Skip to content Skip to main navigation

Dana Daugherty (M.A., Counseling Psychology)

Dana Daugherty (M.A., Counseling Psychology)
Life before TC
After graduating from Dartmouth, Daugherty worked in Washington, D.C. as a career counselor and career transition coordinator for Youth Build, a vocationally-oriented public charter school for students ages 16-to-24 who have previously dropped out. The school, one of 275 such institutions around the country, offers students internships, jobs and certification in construction.  

Daugherty, who created her own job at Youth Build, developed career transition plans for each of the school’s 120 students there, spoke with other faculty  members and, in general, incorporated a concrete “next steps” focus into the school. 

Why TC
“What I loved at the charter was when students would come in and say, ‘Ms. Dana, this is what’s going on in my personal life.’ I saw they faced more barriers than just lack of professional skills. And those were the barriers I wanted to tackle. I realized that my real strength was in counseling them.”

TC Takeaway

The Counseling Department is unique and amazing. People there are so passionate about changing the world through psychological counseling, through listening to people’s problems and being part of the solution. You get to know your fellow peers really well because you have to counsel one another first before helping others.
TC’s multi-cultural lens was also really huge for me. I took Lena Verdeli’s course in global mental health – it was great for me. “Global” can be in the U.S. now – we’re so much more of a global world.

I was also really influenced by Laura Smith – her focus on poverty and social class, and her use of participatory action research, which means focusing on projects that the community itself identifies as important. I ended up working on one of her sub-teams on the Lower East Side, in a naturally occurring retirement community. The seniors there are people who have lived in the neighborhood for 60 or 70 years.  They started off doing a biographical project. Each of them submitted the story of his or her life. We created a biographical book, and now we’re working on a brochure to recruit more members. 
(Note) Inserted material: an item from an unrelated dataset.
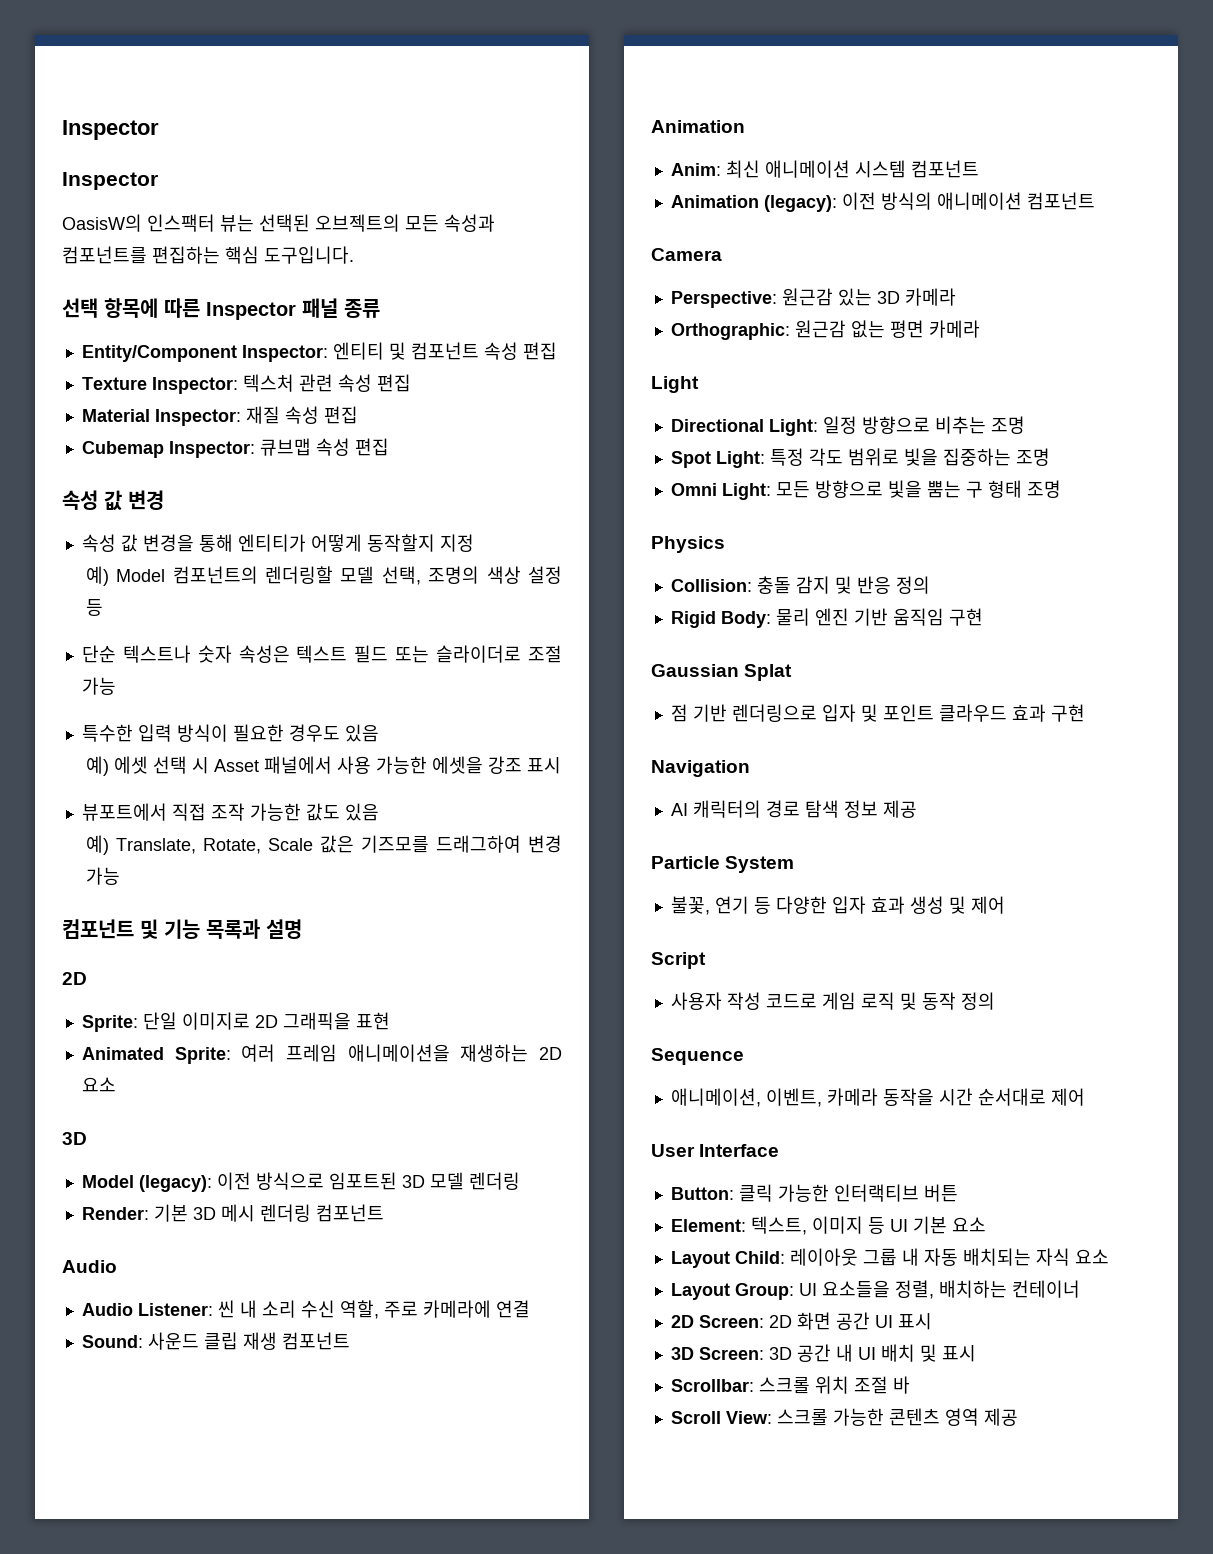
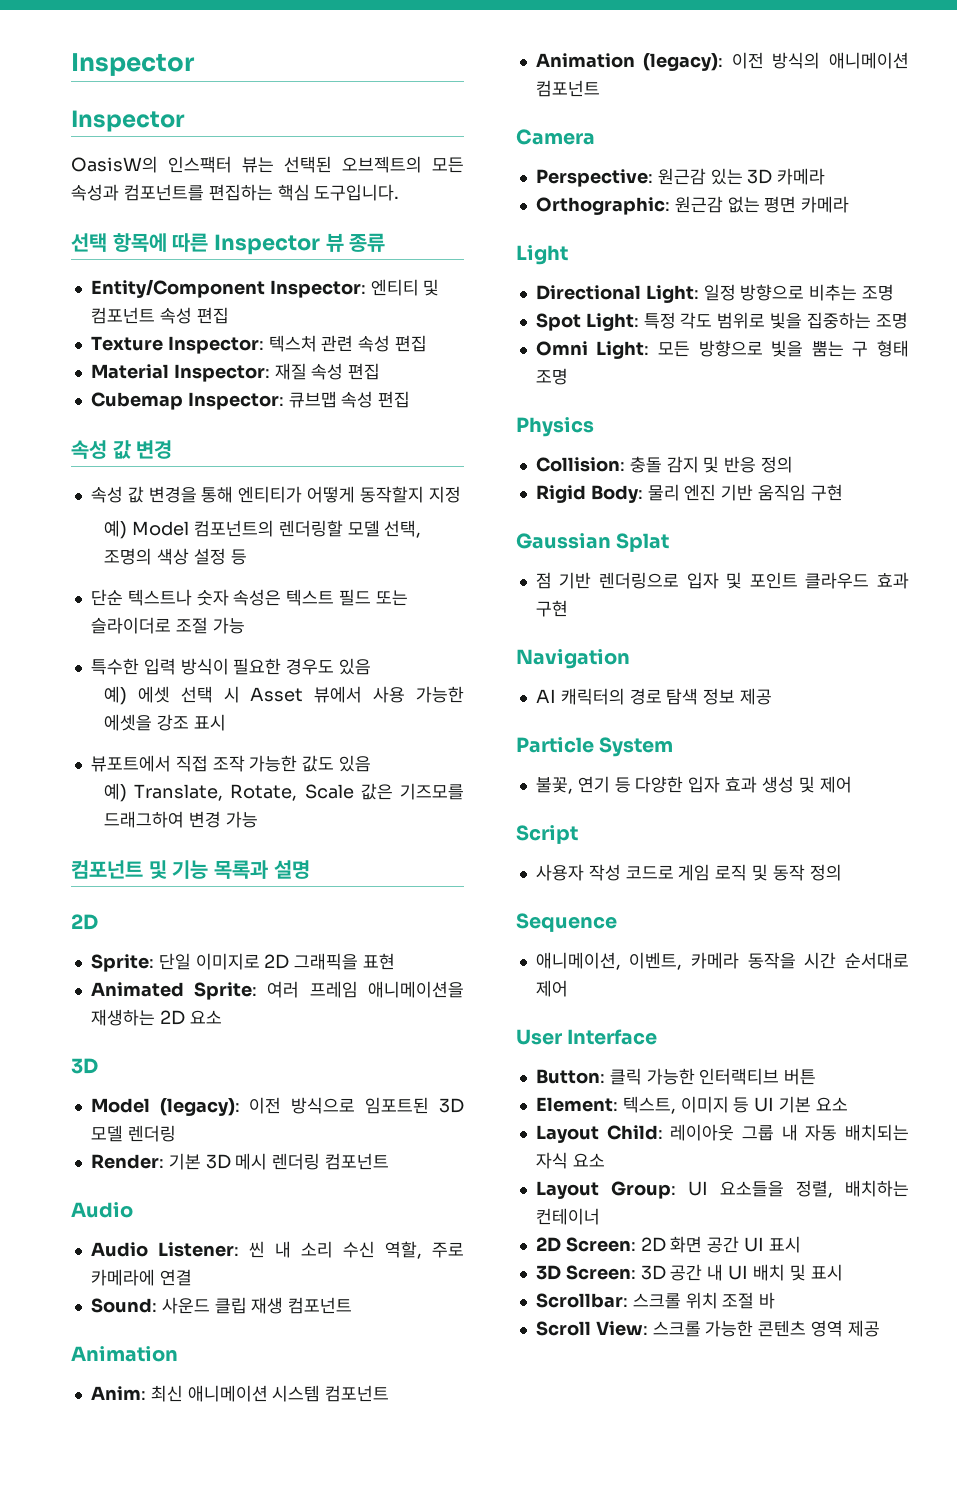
- 선택 항목에 따른 Inspector 패널 종류
+ 선택 항목에 따른 Inspector 뷰 종류
- 예) 에셋 선택 시 Asset 패널에서 사용 가능한 에셋을 강조 표시
+ 예) 에셋 선택 시 Asset 뷰에서 사용 가능한 에셋을 강조 표시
It’s been really exciting. A couple of the people in the group have been selected to speak or be present at City Hall.

What’s Next
Working in a school was a good foundation, but I want to move out more into the population I was working with, which is low-income, primarily immigrant women. I’m interested in resettlement issues, global mental health.
My hope is to eventually move out-of-country and do mental health counseling. But right now I’m looking at refugee organizations here.  It’s best for me to start in a resource-filled area.